### RECORDS
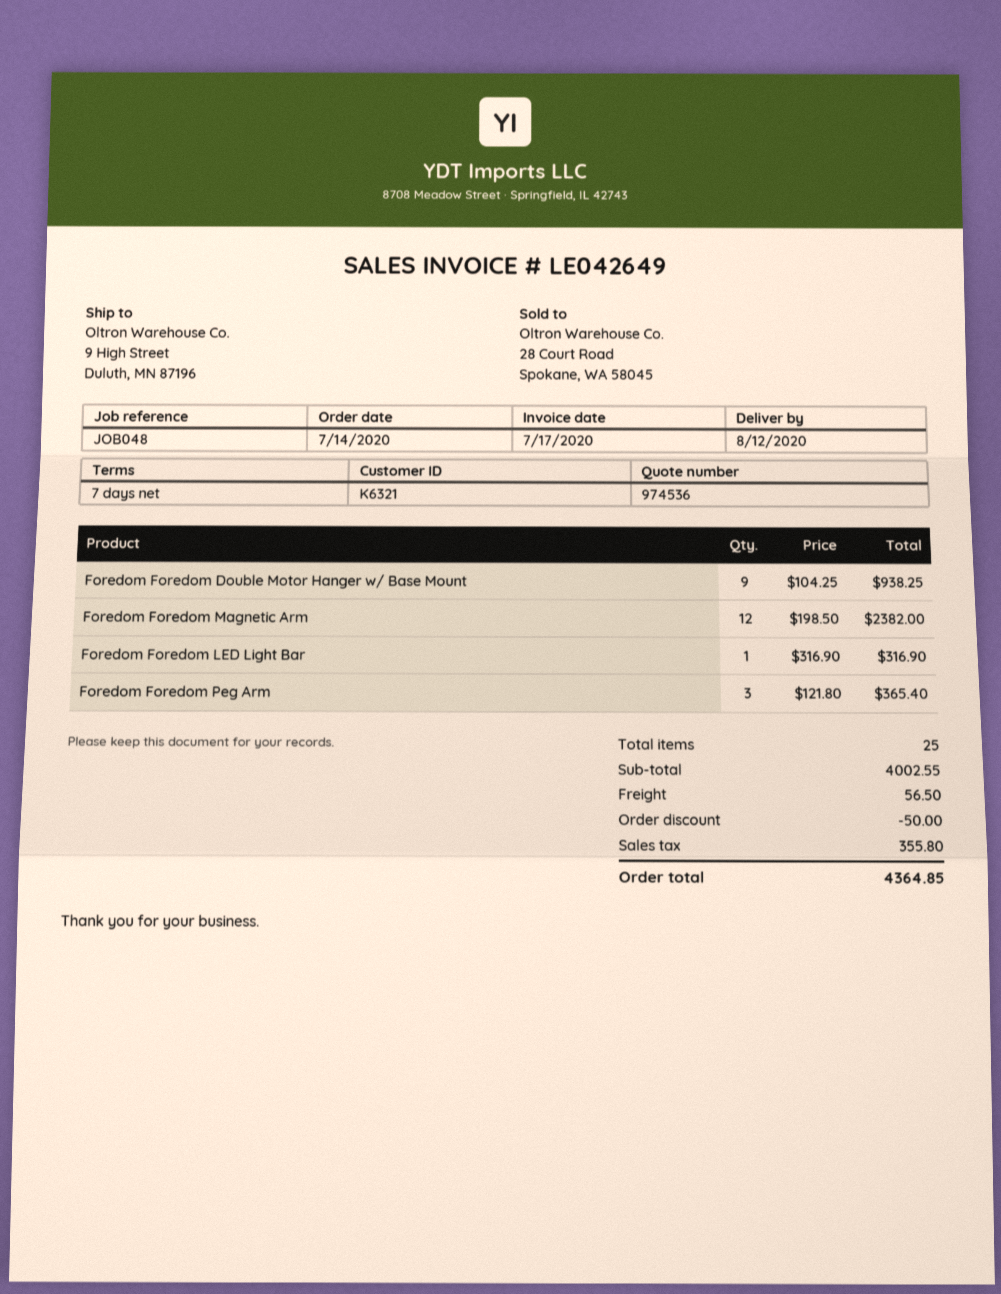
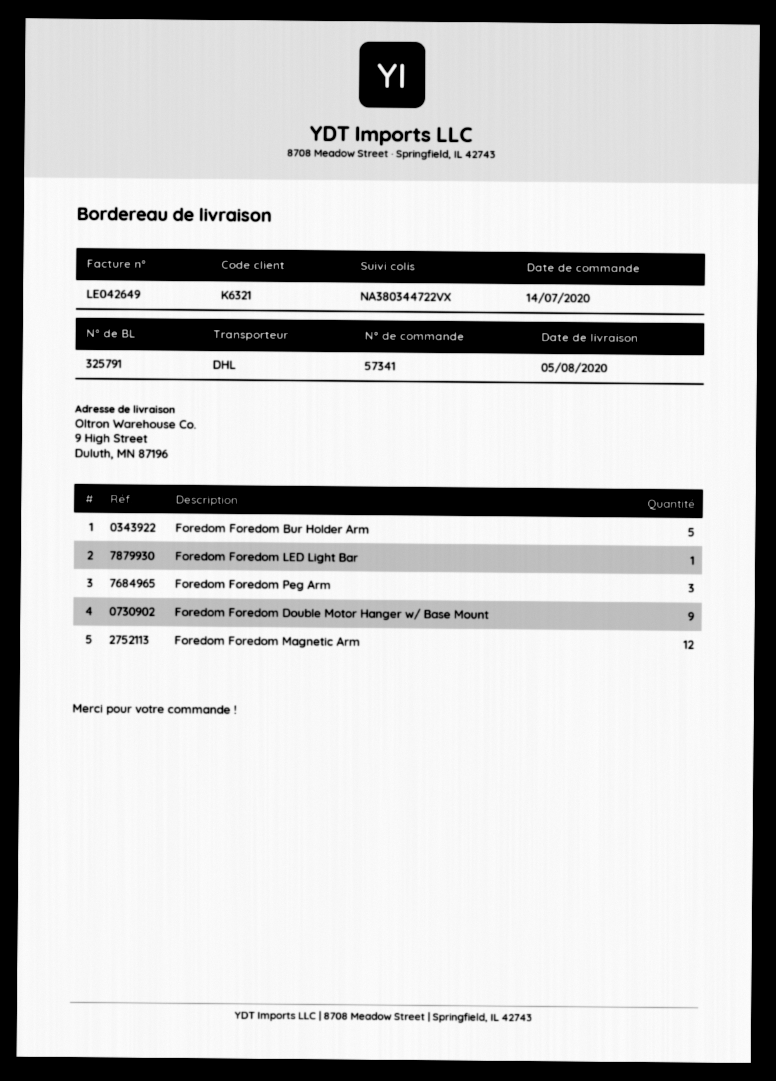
delivery date: 2020-08-12 -> 2020-08-05
Foredom Foredom Bur Holder Arm: none -> 5

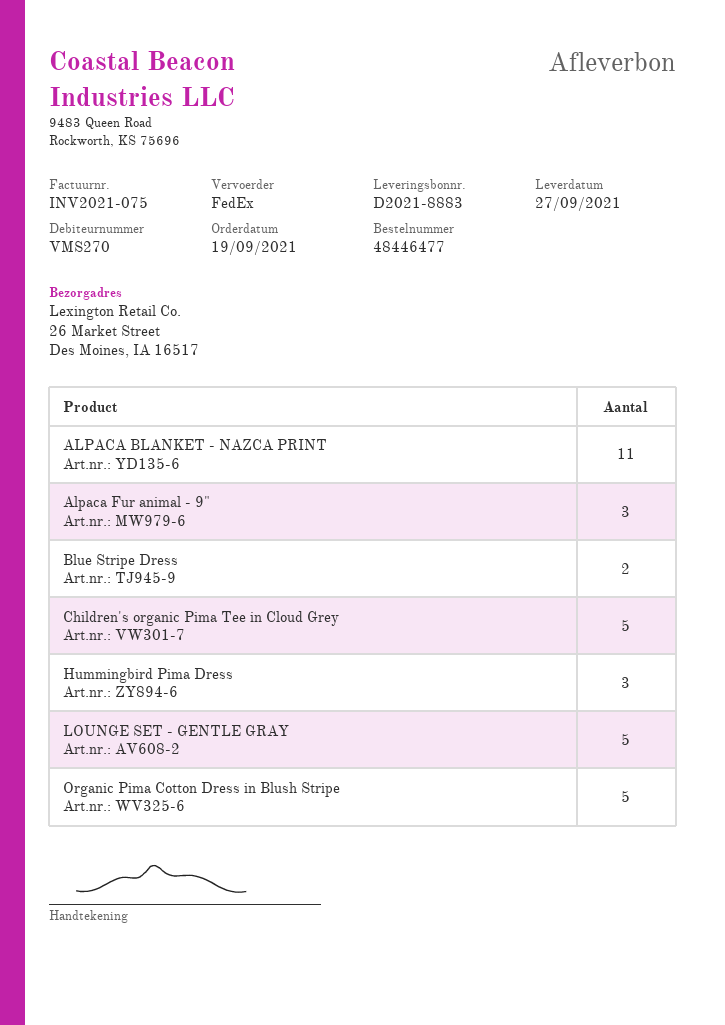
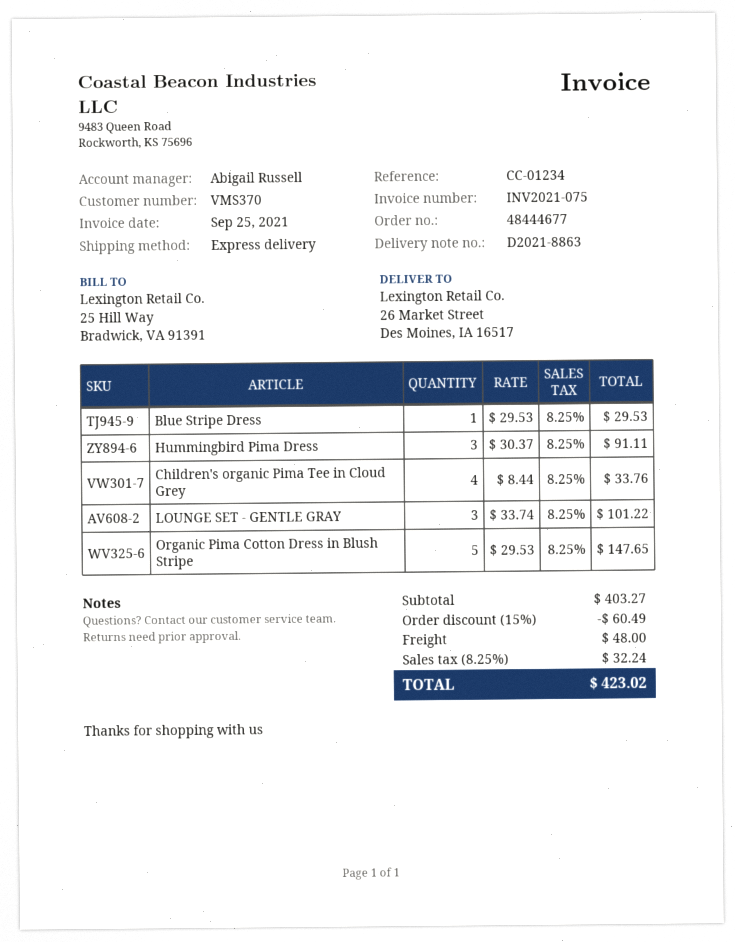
order number: 48446477 -> 48444677
delivery note number: D2021-8883 -> D2021-8863
customer number: VMS270 -> VMS370
shipping method: FedEx -> express
ALPACA BLANKET - NAZCA PRINT: 11 -> none
Alpaca Fur animal - 9": 3 -> none
Blue Stripe Dress: 2 -> 1
Children's organic Pima Tee in Cloud Grey: 5 -> 4
LOUNGE SET - GENTLE GRAY: 5 -> 3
######
__TASK GOAL__
Search the material above for the word "number", and return each line that holds it.

__YOUR SOLUTION__
order number: 48446477 -> 48444677
delivery note number: D2021-8883 -> D2021-8863
customer number: VMS270 -> VMS370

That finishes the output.